Because I conclude that the provisions of section 627.727(9), Florida Statutes (2005), have no application to policies with respect to motor vehicles that are not “registered or principally garaged in the state,” as provided in section 627.727(1), I would answer the certified question in the affirmative.
Based on statutory context and history, subsection (9) of section 627.727 is most reasonably understood as ancillary to subsection (1), which provides that — absent a *251written rejection — no motor vehicle liability policy within the statute’s scope be issued without the provision of uninsured motorist (UM) coverage. The provisions of subsection (9) permit insurers to offer policies with unstacked UM coverage when certain conditions are met, thereby providing a means for insurers to escape subsection (1)’s implied prohibition on unstacked coverage. See Sellers v. U.S. Fid. & Guar. Co., 185 So.2d 689 (Fla.1966). That implied prohibition does not arise with respect to policies that are outside the scope of subsection (1).
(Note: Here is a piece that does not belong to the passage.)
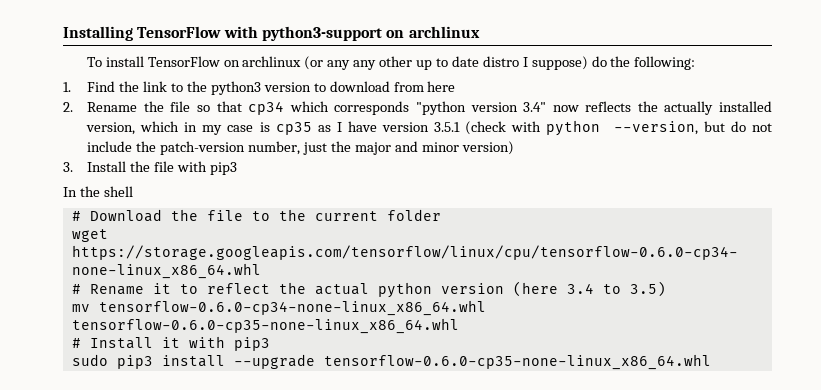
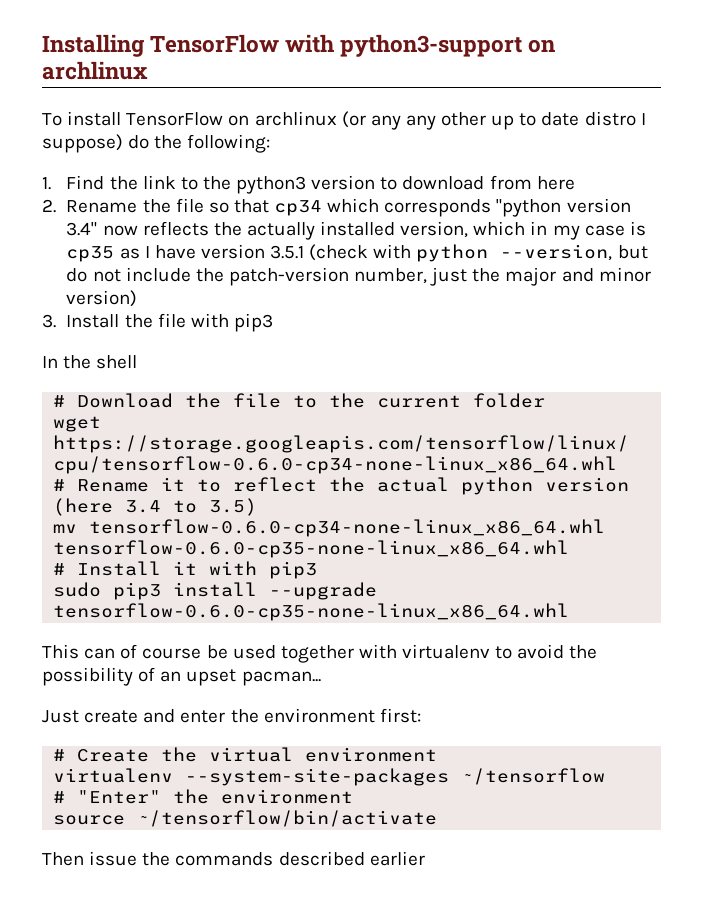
(711, 362) none -> [42,644,598,663] [42,667,321,686] [42,708,421,723] [53,747,438,762] [53,768,606,786] [53,789,354,804] [53,810,438,827] [42,851,425,866] // This can of course be used together with virtualenv to avoid the possibility of an upset pacman... // Just create and enter the environment first: // # Create the virtual environment // virtualenv --system-site-packages ~/tensorflow // # "Enter" the environment // source ~/tensorflow/bin/activate // Then issue the commands described earlier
Subsection (1) embodies a regulatory rule adopted by the Legislature governing policies which are “delivered or issued for delivery in this state” and which cover “motor vehicle[s] registered or principally garaged in this state.” The text of subsection (1) reflects a conscious limitation on the scope of the regulatory rule mandating the offering of UM coverage. For that regulatory rule to apply it is not sufficient that the insurance policy “be delivered or issued for delivery in this state.” It is also necessary that the vehicle covered by the policy be a “motor vehicle registered or principally garaged in the state.”
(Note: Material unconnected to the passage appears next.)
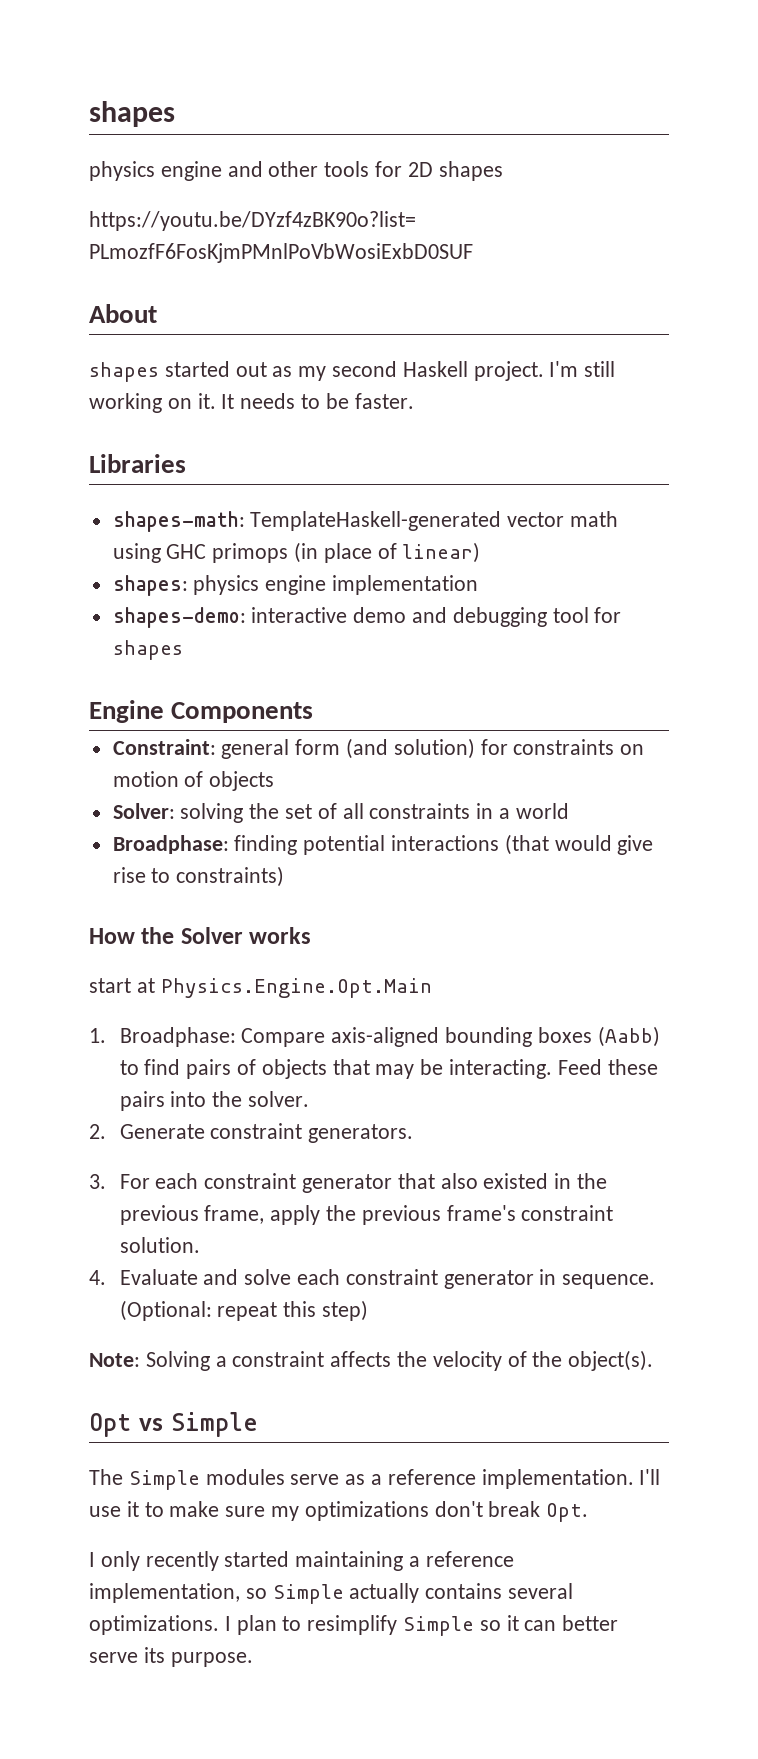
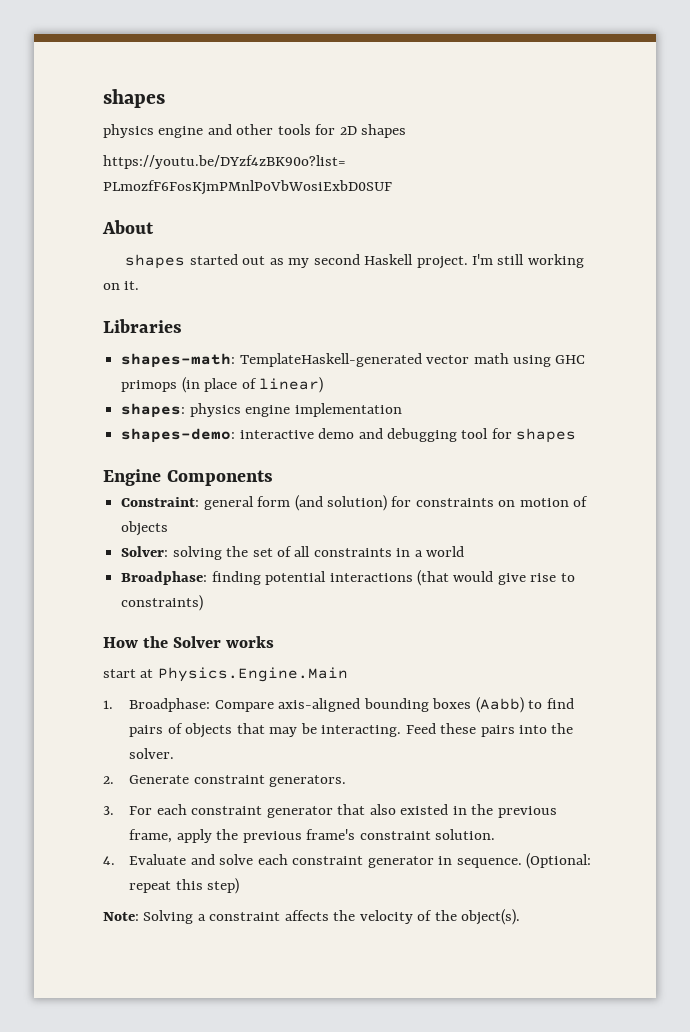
[221,393,414,409] It needs to be faster. -> (140, 285) none
[160,978,432,998] Physics.Engine.Opt.Main -> [157,667,348,682] Physics.Engine.Main
[89,1412,258,1437] [89,1469,661,1490] [89,1501,589,1522] [89,1551,514,1571] [89,1583,574,1604] [89,1615,619,1636] [89,1647,253,1667] // Opt vs Simple // The Simple modules serve as a reference implementation. I'll use it to make sure my optimizations don't break Opt. // I only recently started maintaining a reference implementation, so Simple actually contains several optimizations. I plan to resimplify Simple so it can better serve its purpose. -> (521, 917) none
There is no basis for concluding that the reference to “policies of uninsured motorist coverage” in subsection (9) extends to policies of “uninsured motorist coverage” that do not fall within the scope of subsection (1). Subsection (9) is part of a unified statutory scheme governing UM coverage which is anchored in subsection (1). Nothing in the text or history of the statute suggests that the subsidiary regulatory provision in subsection (9) reaches further than the underlying regulatory provision in subsection (1). On the contrary, when subsection (1) refers to “the coverage required under this section,” it suggests that the subsequent subsections must be understood in pari materia with subsection (1) and that a policy of insurance cannot fall within the scope of subsection (9) if it does not fall within the scope of subsection (1). This interpretation is reinforced by the reference in subsection (9) to “the offer authorized by this subsection” — language which indicates that subsection (9) operates not as a freestanding regulatory requirement but as an alternative to certain policy requirements that ordinarily flow from subsection (1).
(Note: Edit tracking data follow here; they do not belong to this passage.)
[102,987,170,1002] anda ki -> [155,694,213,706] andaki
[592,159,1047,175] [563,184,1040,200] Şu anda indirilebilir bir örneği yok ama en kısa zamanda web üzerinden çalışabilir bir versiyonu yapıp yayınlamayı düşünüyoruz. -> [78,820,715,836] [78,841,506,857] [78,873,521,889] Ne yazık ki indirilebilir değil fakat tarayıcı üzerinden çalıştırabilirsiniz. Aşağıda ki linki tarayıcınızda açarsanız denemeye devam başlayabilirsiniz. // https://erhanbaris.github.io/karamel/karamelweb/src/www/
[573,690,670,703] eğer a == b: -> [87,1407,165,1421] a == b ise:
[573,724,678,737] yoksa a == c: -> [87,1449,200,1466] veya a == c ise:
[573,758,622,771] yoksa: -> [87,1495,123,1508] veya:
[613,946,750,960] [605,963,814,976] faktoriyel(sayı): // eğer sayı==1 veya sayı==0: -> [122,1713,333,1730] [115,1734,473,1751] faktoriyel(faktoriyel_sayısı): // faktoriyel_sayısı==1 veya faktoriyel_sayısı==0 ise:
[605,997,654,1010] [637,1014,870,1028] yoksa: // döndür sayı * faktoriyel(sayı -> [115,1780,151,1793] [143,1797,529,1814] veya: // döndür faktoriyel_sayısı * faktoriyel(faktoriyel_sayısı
Accordingly, the offer of unstacked UM coverage authorized by subsection (9) operates as an alternative to the offer of stacked UM coverage required by subsection (1). The conditions associated with subsection (9)’s alternative offer of unstacked coverage are irrelevant to policies that are not subject to the requirement for the offer of stacked coverage under subsection (1).
In short, the text of section 627.727 does not require that the conditions in subsection (9) be applied to a policy of insurance providing unstacked UM coverage on a vehicle that is neither registered nor principally garaged in Florida. I therefore dissent from the majority’s contrary conclusion.